Scientific classification
- Kingdom: Animalia
- Phylum: Chordata
- Class: Actinopterygii
- Order: Labriformes
- Family: Labridae
- Subfamily: Hypsigenyinae
- Genus: Siphonognathus Richardson, 1858
- Species: S. argyrophanes
- Binomial name: Siphonognathus argyrophanes Richardson, 1858

= Tubemouth =

- Authority: Richardson, 1858
- Conservation status: LC
- Parent authority: Richardson, 1858

Species of ray-finned fish

The tubemouth (Siphonognathus argyrophanes) is a species of ray-finned fish, a weed whiting from the family Labridae. It is endemic to the southern coatsts of Australia where it is camouflaged to live among beds of seagrass.

==Description==
The tubemouth has a highly elongated head and body and has a fleshy barbel which protrudes from the end of the upper lip. It has many teeth fused into a beak-like structure. The long-based dorsal fin is low and the shorter anal fin sits below the posterior third of the dorsal fin. It has a long and pointed caudal fin but lacks pelvic fins. It is green on the back, whitish to red-brown ventrally and has a dark stripe along the flanks.
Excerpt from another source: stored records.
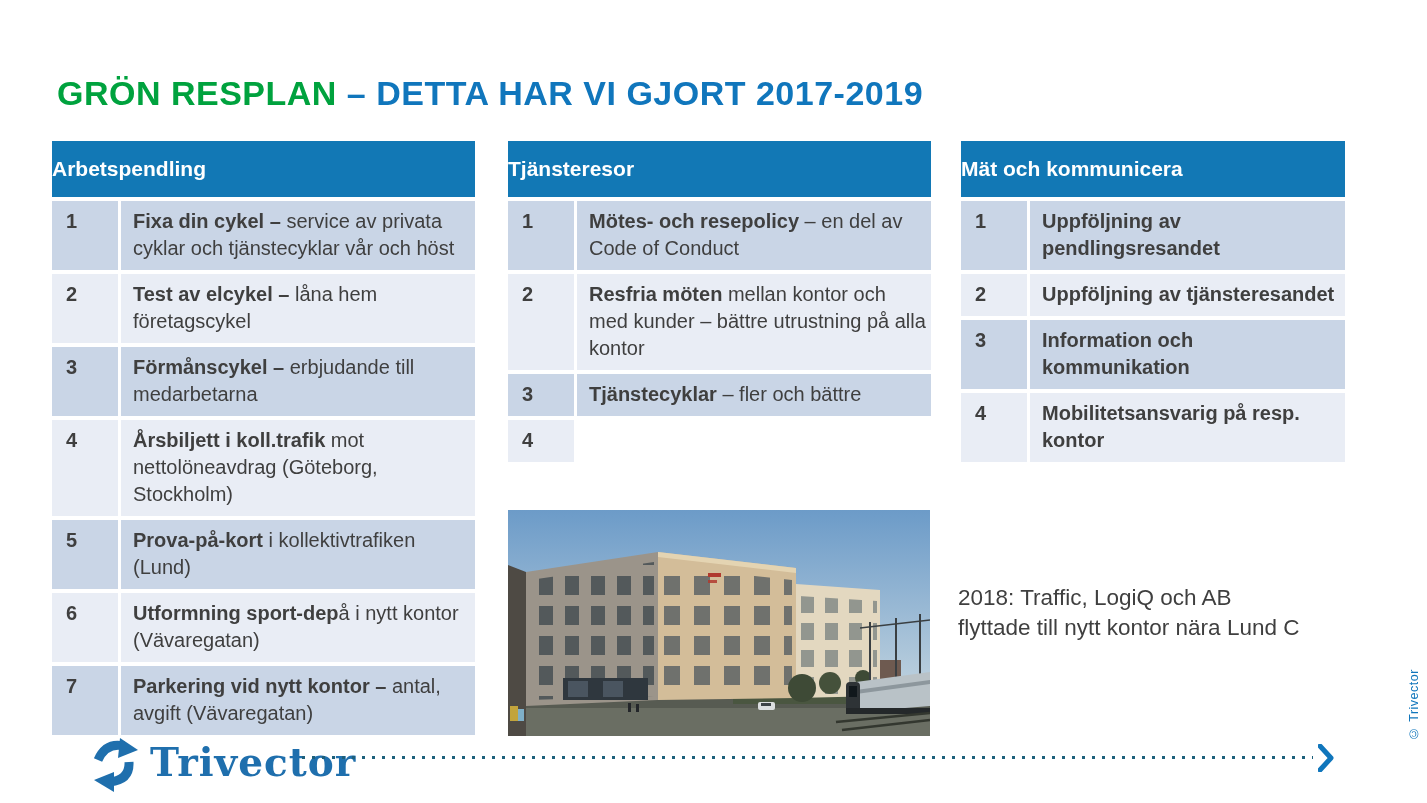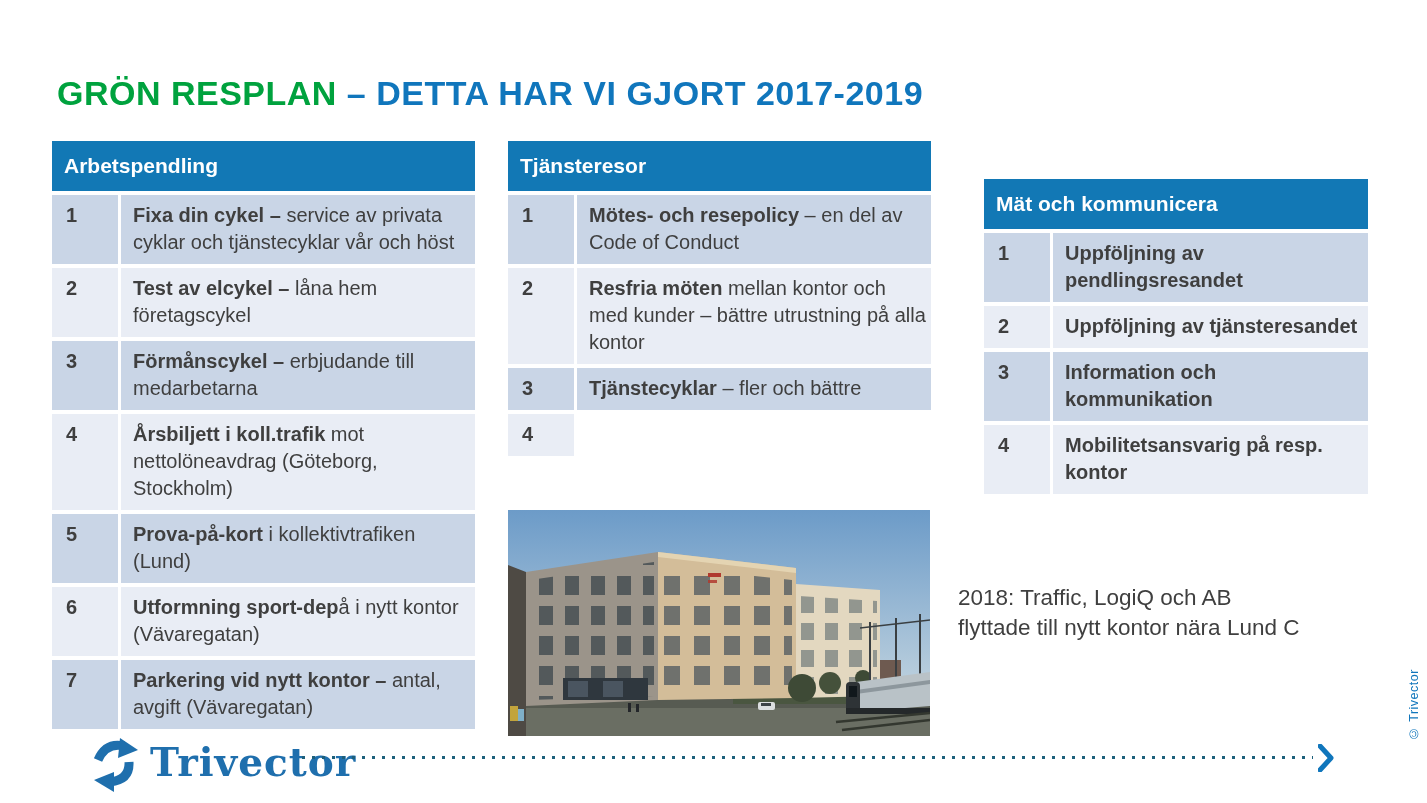--- a/index.html
+++ b/index.html
@@ -11,22 +11,21 @@
     position:absolute;left:57px;top:74px;margin:0;
     font-size:34px;font-weight:bold;letter-spacing:0.5px;white-space:nowrap;
   }
   .title .green{color:var(--title-green,#00a23e);margin-top:12px;}
   .title .blue{color:var(--title-blue,#1076bc);}
 
   .col{position:absolute;top:141px;display:flex;flex-direction:column;gap:4px;}
   .thead{
     background:var(--header-bg,#1278b5);color:#fff;
     font-size:21px;font-weight:bold;
-    height:50px;box-sizing:border-box;display:flex;align-items:center;
-    padding-left:12px;
+    height:56px;box-sizing:border-box;display:flex;align-items:center;
   }
   .row{display:flex;gap:3px;font-size:20px;line-height:27px;color:var(--text,#3f3f3f);}
   .row .num{flex:0 0 66px;box-sizing:border-box;padding:7px 0 8px 14px;font-weight:bold;}
   .row .txt{flex:1;box-sizing:border-box;padding:7px 2px 8px 12px;}
   .row.dark .num,.row.dark .txt{background:var(--row-dark,#c9d5e6);}
   .row.light .num,.row.light .txt{background:var(--row-light,#e9edf5);}
   .b{font-weight:bold;}
 
   .note{
     position:absolute;left:958px;top:583px;width:440px;
@@ -101,21 +100,21 @@
         <div class="txt"><span class="b">Resfria möten</span><span> mellan kontor och med kunder – bättre utrustning på alla kontor</span></div>
       </div>
       <div class="row dark">
         <div class="num">3</div>
         <div class="txt"><span class="b">Tjänstecyklar</span><span> – fler och bättre</span></div>
       </div>
       <div class="row light">
         <div class="num">4</div>
       </div>
     </div>
-  <div class="col" style="left:984px;width:384px;margin-top:38px;">
+  <div class="col" style="left:961px;width:384px;">
       <div class="thead">Mät och kommunicera</div>
       <div class="row dark">
         <div class="num">1</div>
         <div class="txt"><span class="b">Uppföljning av pendlingsresandet</span></div>
       </div>
       <div class="row light">
         <div class="num">2</div>
         <div class="txt"><span class="b">Uppföljning av tjänsteresandet</span></div>
       </div>
       <div class="row dark">

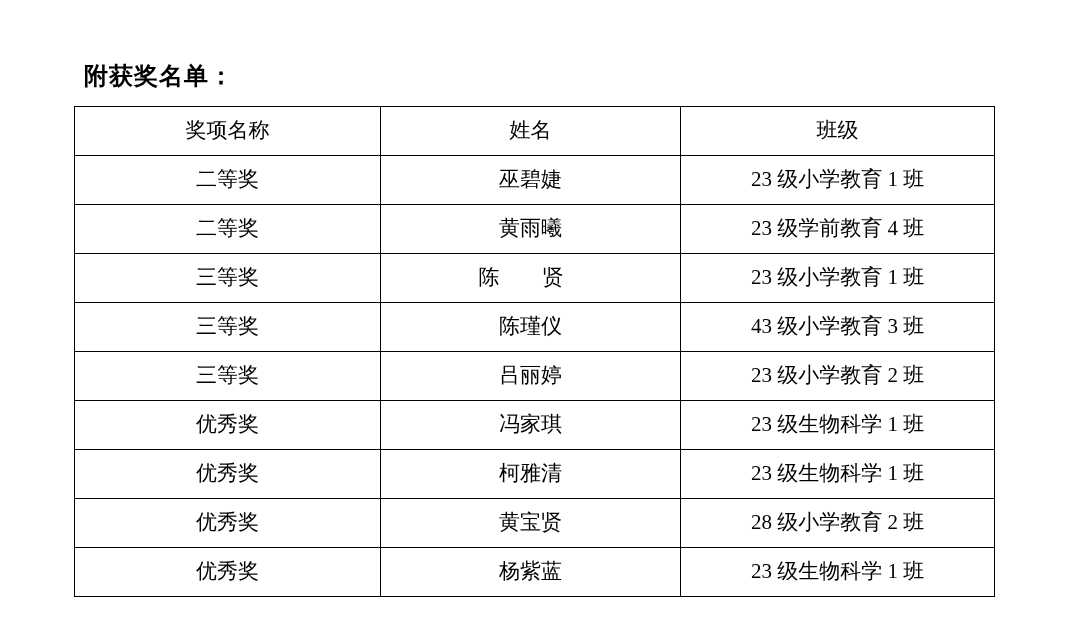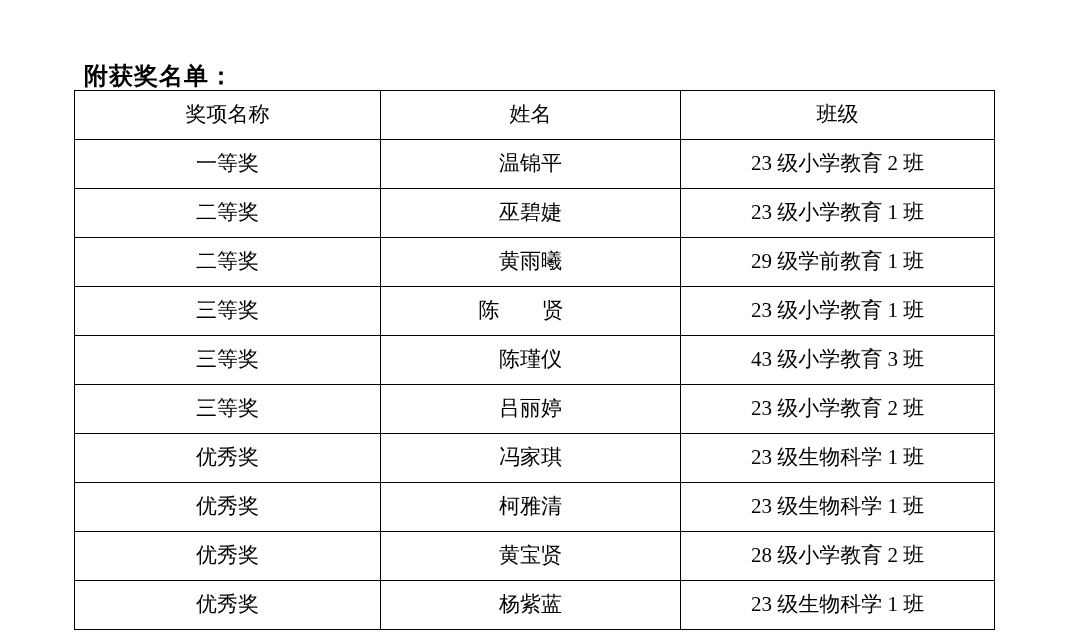--- a/index.html
+++ b/index.html
@@ -27,21 +27,21 @@
     top: 22px;
     font-size: 24px;
     font-weight: bold;
     letter-spacing: 1px;
     line-height: 1.2;
     white-space: nowrap;
   }
   .award-table {
     position: absolute;
     left: 74px;
-    top: 50px;
+    top: 66px;
     width: 920px;
     border-collapse: collapse;
     table-layout: fixed;
     padding-left: 44px;
   }
   .award-table td {
     border: 1px solid #000000;
     height: 48px;
     text-align: center;
     vertical-align: middle;
@@ -75,36 +75,31 @@
       <col class="col-name">
       <col class="col-class">
     </colgroup>
     <tbody>
       <tr>
         <td class="head-cell">奖项名称</td>
         <td class="head-cell">姓名</td>
         <td class="head-cell">班级</td>
       </tr>
 
-      <tr>
-        <td>一等奖</td>
-        <td>温锦平</td>
-        <td>23 级小学教育 2 班</td>
-      </tr>
 
       <tr>
         <td>二等奖</td>
         <td>巫碧婕</td>
         <td>23 级小学教育 1 班</td>
       </tr>
 
       <tr>
         <td>二等奖</td>
         <td>黄雨曦</td>
-        <td>29 级学前教育 1 班</td>
+        <td>23 级学前教育 4 班</td>
       </tr>
 
       <tr>
         <td>三等奖</td>
         <td class="name-spaced">陈 贤</td>
         <td>23 级小学教育 1 班</td>
       </tr>
 
       <tr>
         <td>三等奖</td>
It can attain a standard length of 40 cm.

==Distribution==
The tubemouth is endemic to southern Australia where it can be found from Geraldton in Western Australia southwards and then along the southern coast of Australia to the Gippsland Lakes in Victoria and Tasmania.

==Habitat and biology==
The tubemouth occurs in sheltered areas where there is a dense growth of Posidonia sea grass, no deeper than 40 m. There is no known difference between the sexes and the biology of this species is almost unknown.

==Taxonomy==
The tubemouth closely resembles the cornetfishes and trumpetfishes of the order Syngnathiformes in body shape and form, this is an example of convergent evolution. It species is apparently so unique in its form that, at first, it was described within the Fistulariidae prior to being classified in its own monotypic family. The extremely slender body and highly elongated snout, are apparent in other members of the genus Siphonognathus, these features, in combination with the lack of pelvic fins, possession of a barbel on the upper lip and extraordinarily high counts of vertebrae, fin rays and lateral-line scales make it very different from its congeners.

Although Fishbase places six species within the genus Siphonognathus, the Catalog of Fishes places four of those species in the separate genus Sheardichthys and places the fifth on the monospecific genus Parodax, leaving Siphonognathus as a monospecific genus containing only S. argyrophanes.